[erlang-questions] bug in code:lib_dir

Joe Armstrong erlang@REDACTED
Tue Sep 18 10:14:53 CEST 2012


  > code:lib_dir(b)
   {error,bad_name}

Fails if the b sub-directory does not contain an ebin directory.
This means things like include_lib("b/include/foo.hrl") will fail
even though the file b/include/foo.hrl exists.


Suppose I have a directory structure like this:

     /home/joe/deps/a/src
                     /include
                     /ebin
                   /b/src
                     /include/foo.hrl


a and b are Erlang applications - note that b has no ebin directory

Then I say

    > export ERL_LIBS=/home/joe/deps
    > erl

Then

   > code:lib_dir(a).
   "/home/joe/deps/a/"

But

   > code:lib_dir(b)
   {error,bad_name}

Now suppose a.erl contains the line

  -include_lib("b/include/foo.hrl")

  I'll now get an error. The code server calls lib_dib(b) to resolve
the file name
reference.
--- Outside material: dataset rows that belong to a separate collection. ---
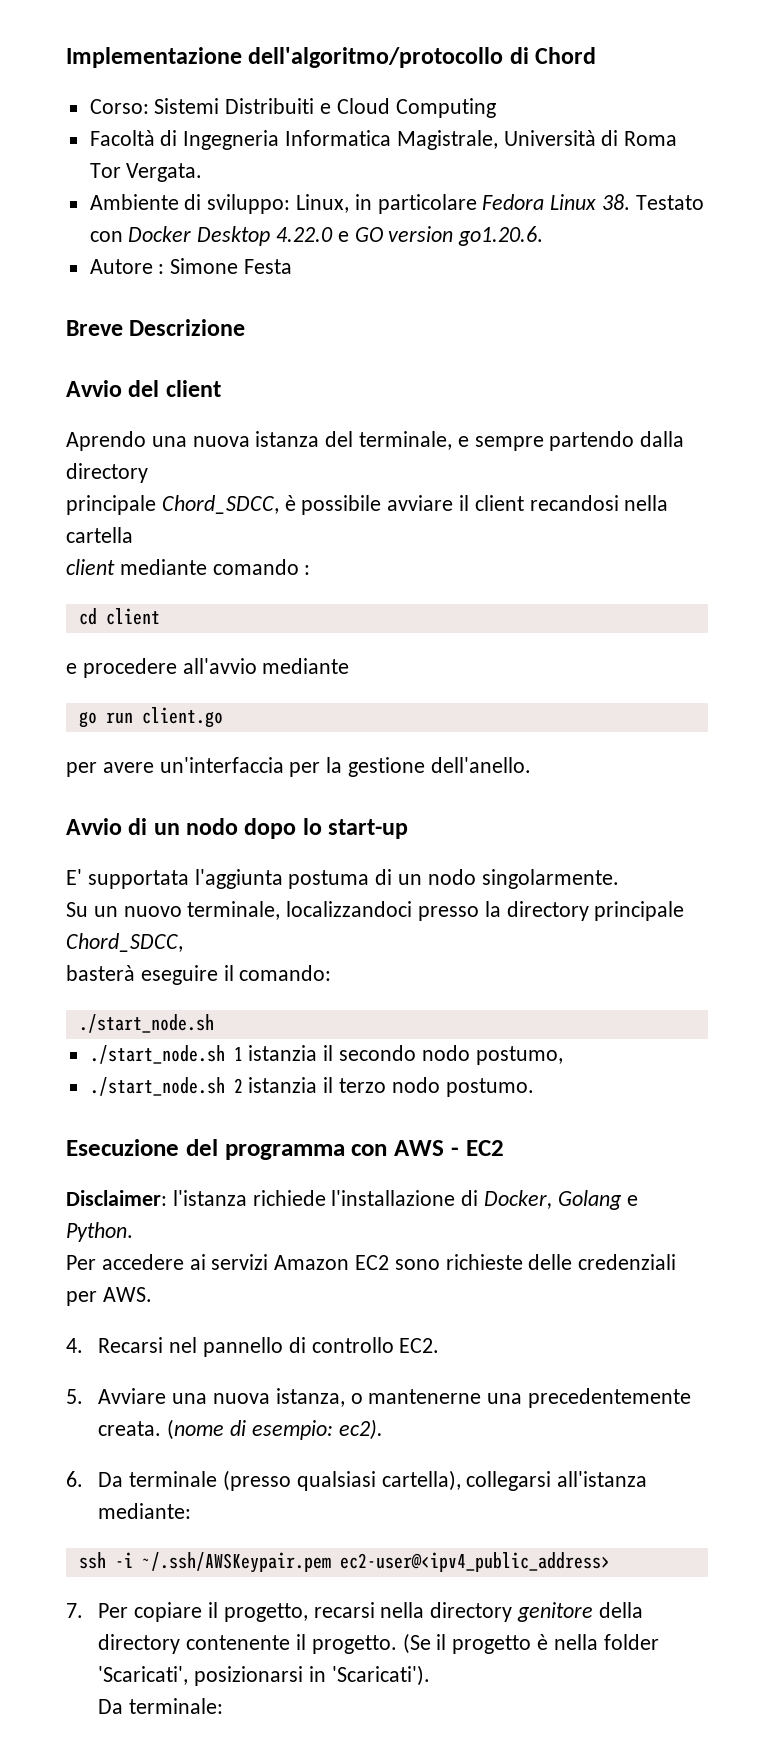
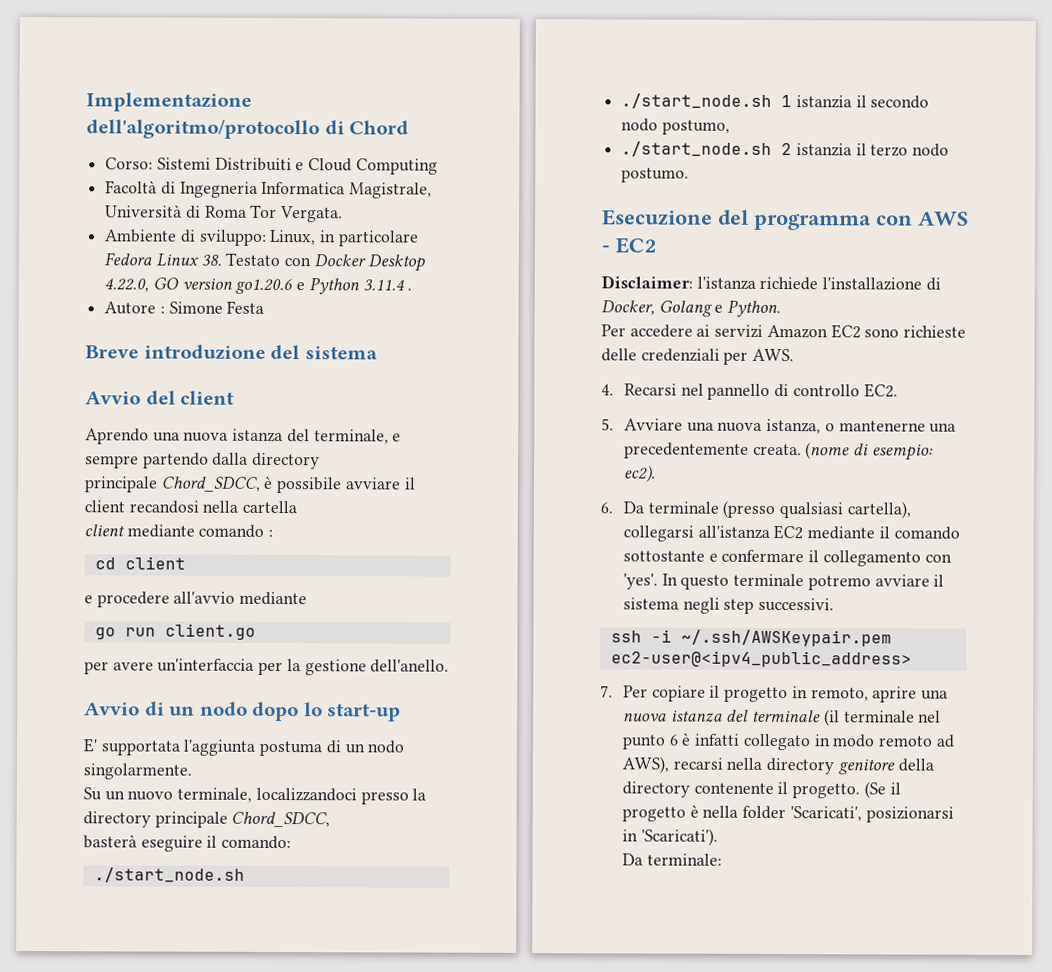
- Ambiente di sviluppo: Linux, in particolare Fedora Linux 38. Testato con Docker Desktop 4.22.0 e GO version go1.20.6.
+ Ambiente di sviluppo: Linux, in particolare Fedora Linux 38. Testato con Docker Desktop 4.22.0, GO version go1.20.6 e Python 3.11.4 .
- Breve Descrizione
+ Breve introduzione del sistema
- 6. Da terminale (presso qualsiasi cartella), collegarsi all'istanza mediante:
+ 6. Da terminale (presso qualsiasi cartella), collegarsi all'istanza EC2 mediante il comando sottostante e confermare il collegamento con 'yes'. In questo terminale potremo avviare il sistema negli step successivi.
- 7. Per copiare il progetto, recarsi nella directory genitore della directory contenente il progetto.
+ 7. Per copiare il progetto in remoto, aprire una nuova istanza del terminale (il terminale nel punto 6 è infatti collegato in modo remoto ad AWS), recarsi nella directory genitore della directory contenente il progetto.

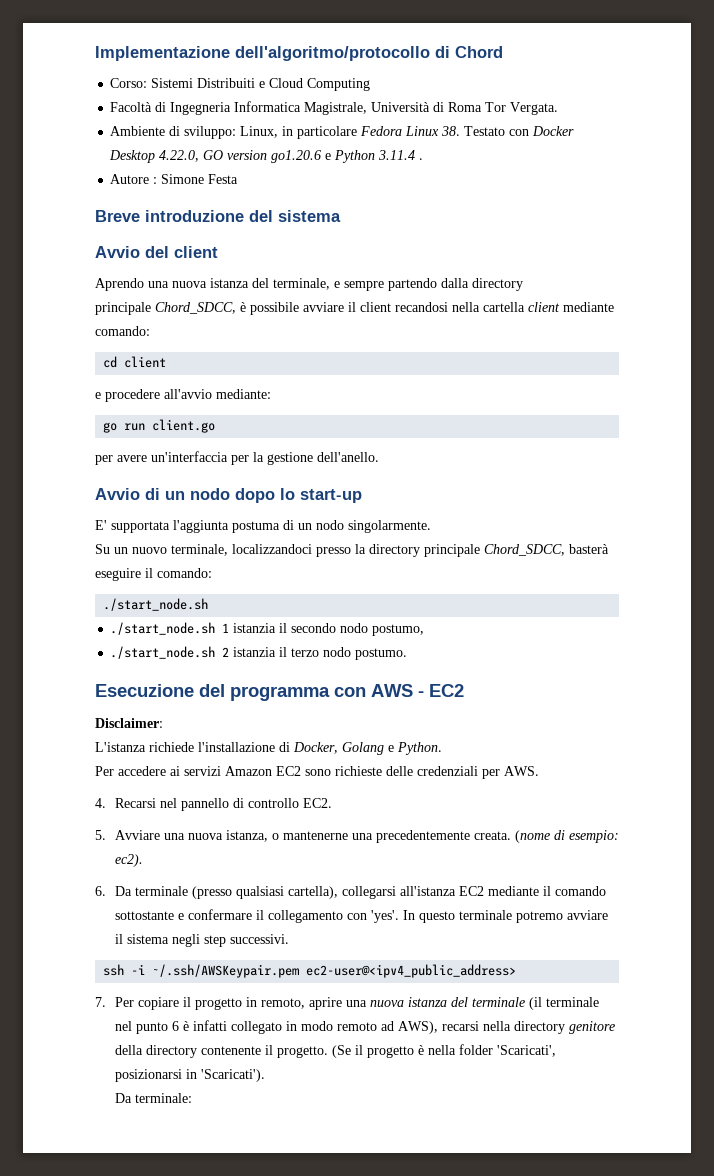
- principale Chord_SDCC, è possibile avviare il client recandosi nella cartella
- client mediante comando :
+ principale Chord_SDCC, è possibile avviare il client recandosi nella cartella client mediante comando:
- e procedere all'avvio mediante
+ e procedere all'avvio mediante:
- Su un nuovo terminale, localizzandoci presso la directory principale Chord_SDCC,
- basterà eseguire il comando:
+ Su un nuovo terminale, localizzandoci presso la directory principale Chord_SDCC, basterà eseguire il comando:
- Disclaimer: l'istanza richiede l'installazione di Docker, Golang e Python.
+ Disclaimer:
+ L'istanza richiede l'installazione di Docker, Golang e Python.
This fails and the system concludes (incorrectly) that
b/include/foo.hrl does not
exist.

  If I add an empty ebin directory to b then the error goes away.

  If you create src, ebin, include directories by hand you will never
see this error.

  But if you use rebar then the ebin directory is not created when you do
  > rebar create-app appid=<name>

  The ebin directory is created when you first run rebar compile.

  So recursive includes (a includes b/include and b includes
a/include) can possibly
  fail if no ebin directory is created.